THRUST

From HPCC Wiki
Revision as of 20:11, 27 October 2022 by James (talk | contribs)
(diff) ← Older revision | Latest revision (diff) | Newer revision → (diff)
Jump to navigation Jump to search

Thrust provides a rich collection of data parallel primitives such as scan, sort, and reduce, which can be combined together to implement complex algorithms with concise, readable source code. By describing your computation in terms of these high-level abstractions you provide Thrust with the freedom to select the most efficient implementation automatically.

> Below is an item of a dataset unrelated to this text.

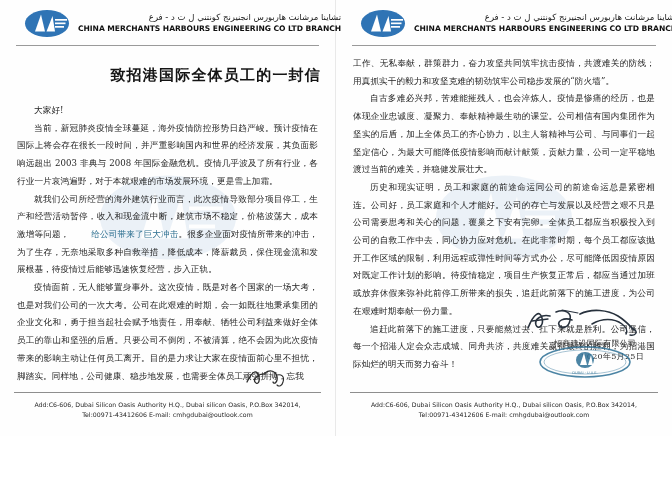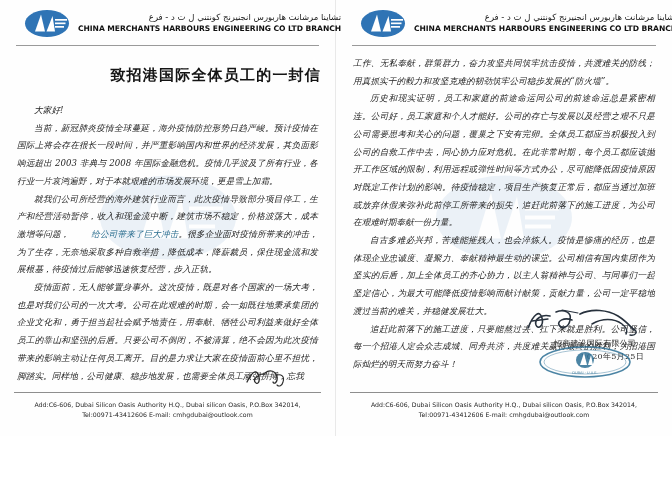"工作、无私奉献，群策群力，奋力攻坚共同筑牢抗击疫情，共渡难关的防线；用真抓实干的" p.para { font-style: italic -> none }
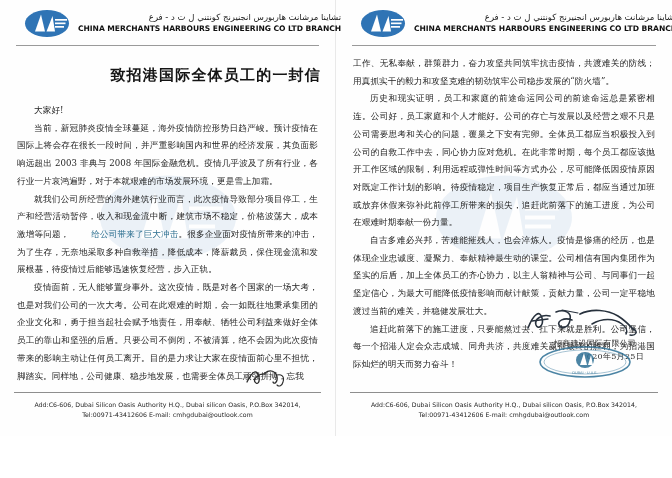"历史和现实证明，员工和家庭的前途命运同公司的前途命运总是紧密相连。公司好，员工家" p.para { order: before "自古多难必兴邦，苦难能摧残人，也会淬炼人。疫情是惨痛的经历，也是体现企业忠诚度、" -> after "自古多难必兴邦，苦难能摧残人，也会淬炼人。疫情是惨痛的经历，也是体现企业忠诚度、" }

As a result, Thrust can be utilized in rapid prototyping of CUDA applications, where programmer productivity matters most, as well as in production, where robustness and absolute performance are crucial.

More detail on the Thrust library is available here [1]. There are a collection of example codes here [2]. The Thrust Manual is available here [3]

Here is a basic C++ example code, which creates and fills a vector on the Host, resizes it, copies it to the Device, modifies it there, and prints out the modified values.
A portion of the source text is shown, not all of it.